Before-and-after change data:
__________________________________________________

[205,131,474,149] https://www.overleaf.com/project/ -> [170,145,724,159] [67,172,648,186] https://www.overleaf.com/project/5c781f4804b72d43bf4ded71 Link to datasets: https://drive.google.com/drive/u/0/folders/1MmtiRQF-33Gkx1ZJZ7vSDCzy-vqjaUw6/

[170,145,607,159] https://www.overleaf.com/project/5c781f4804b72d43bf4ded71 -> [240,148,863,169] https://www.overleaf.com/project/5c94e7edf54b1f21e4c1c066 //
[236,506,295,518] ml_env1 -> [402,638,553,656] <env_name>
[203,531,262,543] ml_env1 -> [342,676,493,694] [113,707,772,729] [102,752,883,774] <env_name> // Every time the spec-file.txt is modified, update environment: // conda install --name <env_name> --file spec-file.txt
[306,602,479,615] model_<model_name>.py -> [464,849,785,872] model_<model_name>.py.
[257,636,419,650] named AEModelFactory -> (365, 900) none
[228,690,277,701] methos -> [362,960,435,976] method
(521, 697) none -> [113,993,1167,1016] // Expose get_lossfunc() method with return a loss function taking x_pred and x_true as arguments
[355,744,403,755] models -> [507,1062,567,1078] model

__________________________________________________

Problem to solve: Lines in the records above that carry the word "none" are to be located and copied.

Response:
[257,636,419,650] named AEModelFactory -> (365, 900) none
(521, 697) none -> [113,993,1167,1016] // Expose get_lossfunc() method with return a loss function taking x_pred and x_true as arguments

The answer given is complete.